Bermuda: The Incorporation Of Shari’a In Offshore Trusts

Last Updated: 2 June 2008
Article by Appleby  

Recently, the Archbishop of Canterbury, Rowan Williams, sparked a stormy debate when he appeared to suggest that some aspects of Shari'a law should be adopted in the United Kingdom, and that such adoption appeared to be unavoidable.

Islamic law is very different from English common law or the European civil law traditions. Many Muslims who live in Western countries attempt, insofar as is possible, to live by Shari'a rules. This, in turn, has created a niche for lawyers experienced in Islamic dispute resolution, and those who are able to offer trusts and other arrangements that follow Shari'a rules of succession. There is increasing interest in the Middle East in structures designed to ensure that family wealth remains available for the benefit of future generations. A trust structure is a useful vehicle for this purpose and, with the long established use of the Islamic waqf, general trust principles are not an alien concept under Islamic law.

A waqf is an inalienable religious endowment in Islam, typically devoting a building or plot of land for Muslim religious or charitable purposes. The Islamic waqf system is conceptually similar to the common law trust e.g. someone gifting to a third party specific property to be held for the benefit of others. Muslims may be able to use a trust to achieve many of the same ends, since the flexibility of the trust allows adherence to Islamic law and the holding of property for the benefit of others, including charities.

When drafting a Shari'a compliant trust, the Islamic rules of inheritance and restrictions on investment have to be the primary focus. Islamic inheritance rules provide a formula for the division of property that is regarded as having been divinely revealed, and is designed to prevent the familial strife that may result from mere human calculation. Restrictions on investment provide that a Muslim is not allowed to benefit from lending money, or receiving money from someone.

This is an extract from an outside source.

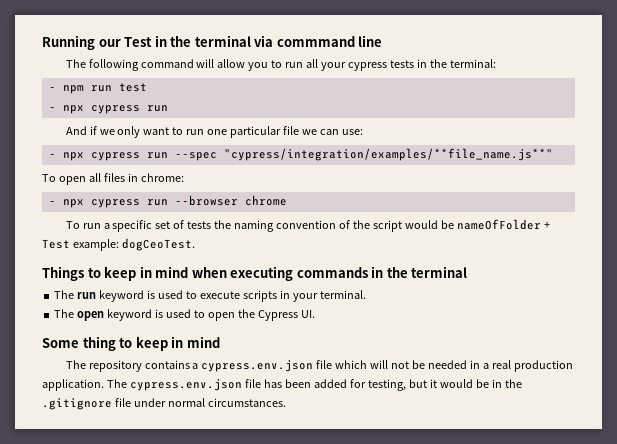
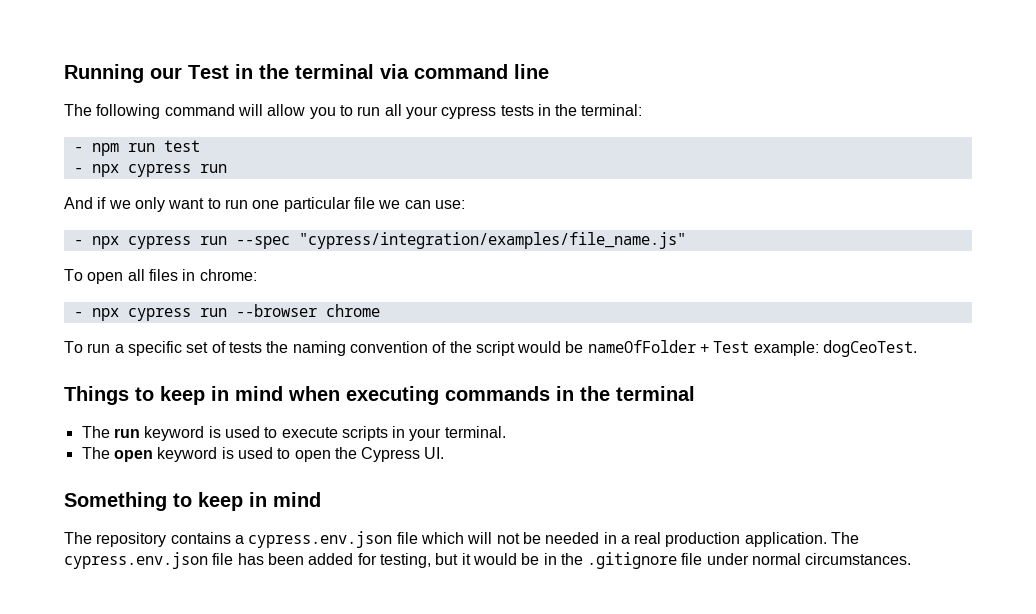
[276,36,355,47] commmand -> [414,64,508,79] command
[223,148,553,161] "cypress/integration/examples/**file_name.js**" -> [298,232,686,249] "cypress/integration/examples/file_name.js"
[42,336,116,351] Some thing -> [64,492,167,511] Something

When creating a trust, there do not appear to be any restrictions under Shari'a law in relation to lifetime gifts, but upon the settlor's death, the Qur'an sets out precise inheritance rules that must be followed. Rights accrue to the legal heirs of the deceased by operation of law, with the order of preference based on class and degree of strength of blood relationship.  

To be Shari'a compliant, a trust must provide that on the death of the settlor, the trust fund will be paid to the settlor's heirs under Shari'a law in the proportions set out in the Qur'an. According to the Qur'an, the division of an estate follows a two-step process in which the qualifying "sharers" take their Qur'anic entitlements, and then the closest surviving relative whose kinship is traceable exclusively through the male (agnate) inherits whatever remains.

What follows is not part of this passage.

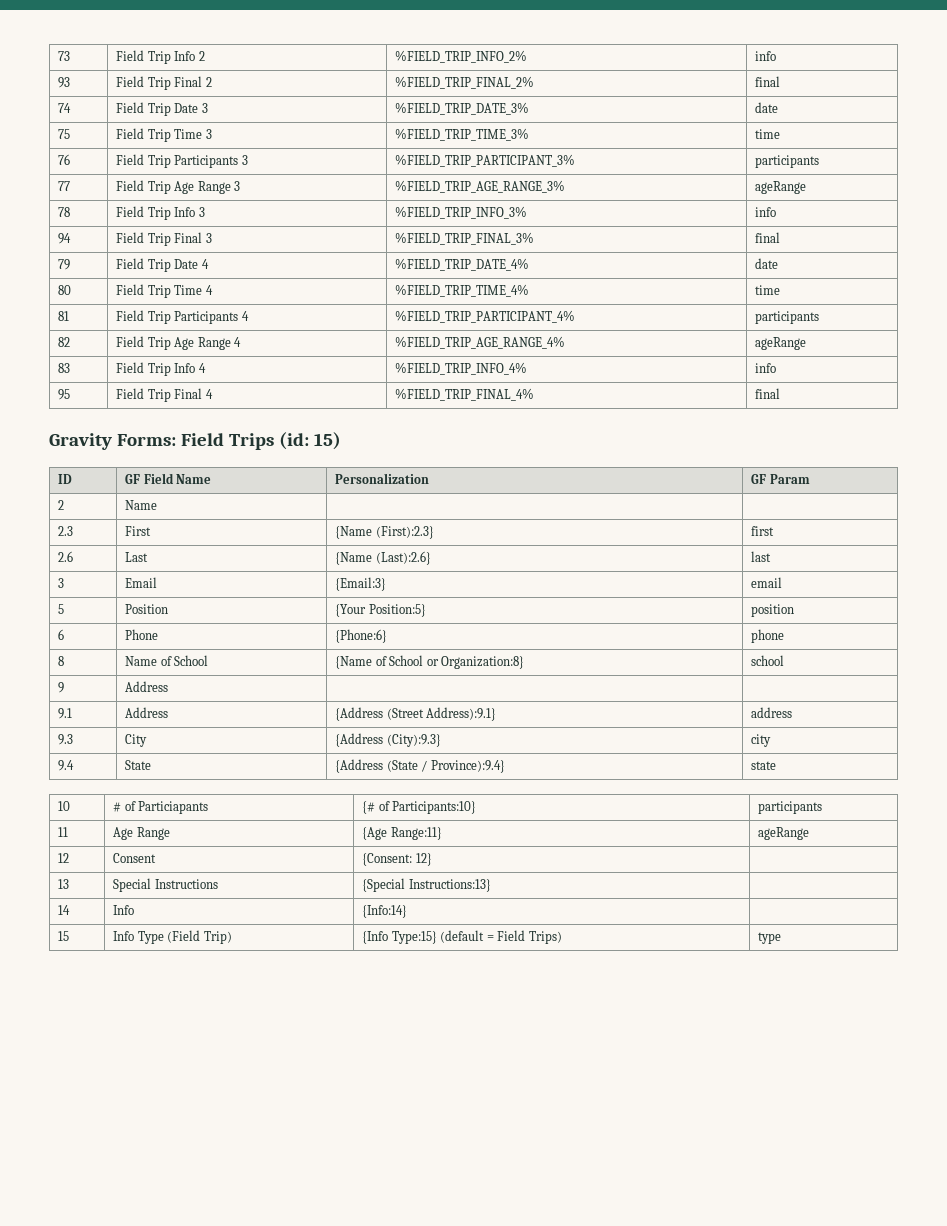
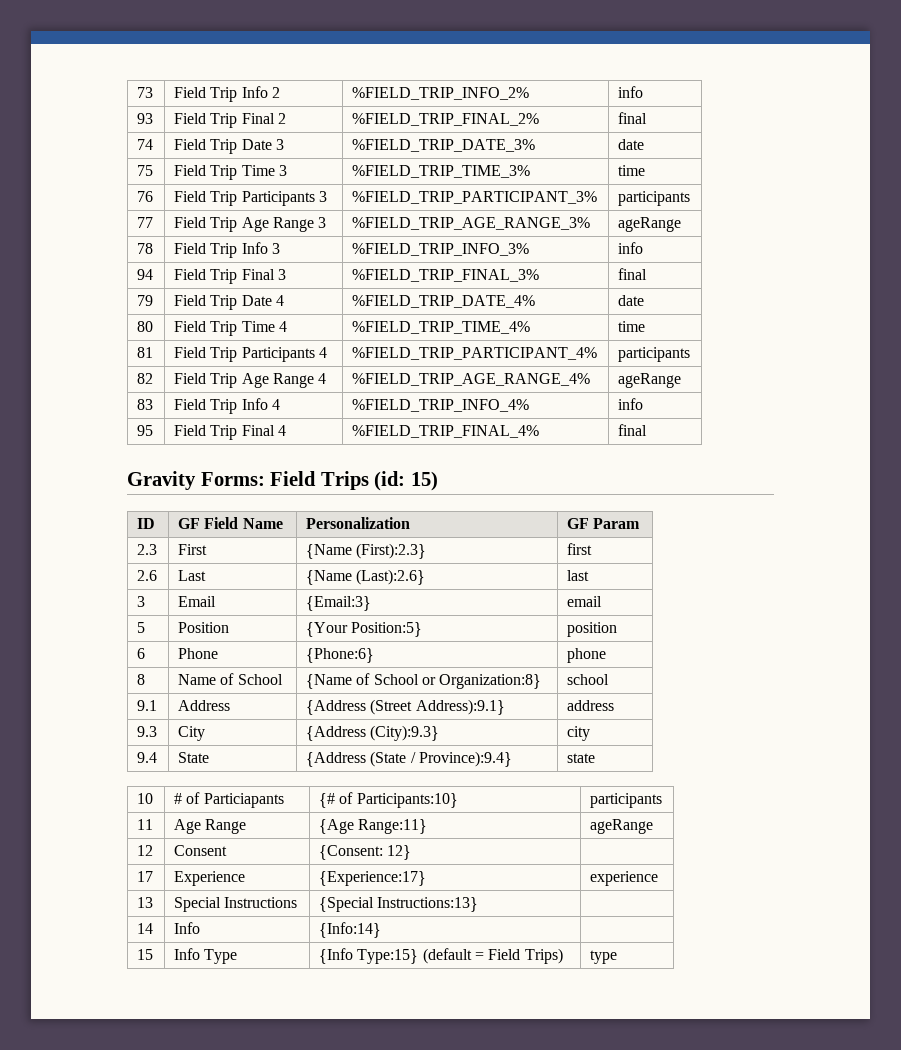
[58,500,65,510] [125,500,158,510] // 2 | Name | | -> (641, 523) none
[58,682,65,693] [125,681,169,692] // 9 | Address | | -> (610, 679) none
(432, 859) none -> [137,871,154,882] [174,871,246,886] [319,871,427,886] [590,871,659,886] // 17 | Experience | {Experience:17} | experience
[167,930,232,944] (Field Trip) -> (238, 956) none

For example, if a man dies leaving a wife, one son, two daughters, and two brothers, the wife will inherit one-eighth of the estate as a "sharer". The children inherit the remaining seven-eighths of the estate according to the Qur'anic principle, "the share of a male is equal to that of two females." Therefore, the son inherits seven-sixteenths of the estate while each daughter inherits seven-thirty-seconds of the estate. As the closest surviving agnates, the sons and daughters exclude the deceased's brothers from the inheritance.

For the settlor whose dominant motive is to preserve assets for the benefit of future generations, while also having regard to the Shari'a inheritance proportions, then the most useful vehicle is likely to be a fully discretionary trust.

In addition to careful drafting of the trust instrument, attention must be paid to how a Shari'a compliant trust is administered in respect of investment policy. The belief that money itself has no intrinsic value it is simply a medium of exchange -- is central to Islamic finance. Each unit is 100 per cent equal in value to another unit of the same denomination and one is not allowed to make a profit by exchanging cash with another person. The key to identifying whether an investment is Shari'a compliant is the type of profit that the investment generates. Where the investment generates a pre-determined fixed return, then this profit will be regarded as illegitimate (haram) under Shari'a law. The most important example of haram is usury (earning interest) or riba. The Qur'an strictly forbids riba. In western financial institutions, the main incidence of riba is the charging of interest on loans. The concept of interest is regarded as inequitable in Islamic law.

There are sound economic reasons for arguing that the very idea of an obligation to pay interest in relation to business activity that is, by its very nature uncertain, is economically unjust. A businessman is forced to pay interest regardless of whether or not he makes a profit. The inflexibility of the interest based system results in bankruptcies and inflation. For an investment to be legitimate (halal) under Shari'a law there can be no guaranteed return; instead, the investment must carry with it not only the chance to make a profit but also the risk of loss. Any profit made from such investment is regarded as halal and therefore Shari'a compliant.

This article summarises a number of important principles about Shari'a compliant trusts, and addresses the practical consequences of preparing trusts for Muslim settlors. Shari'a law is a complex area, and special care needs to be taken in particular cases to ensure that all relevant formalities are complied with.

The content of this article is intended to provide a general guide to the subject matter. Specialist advice should be sought about your specific circumstances.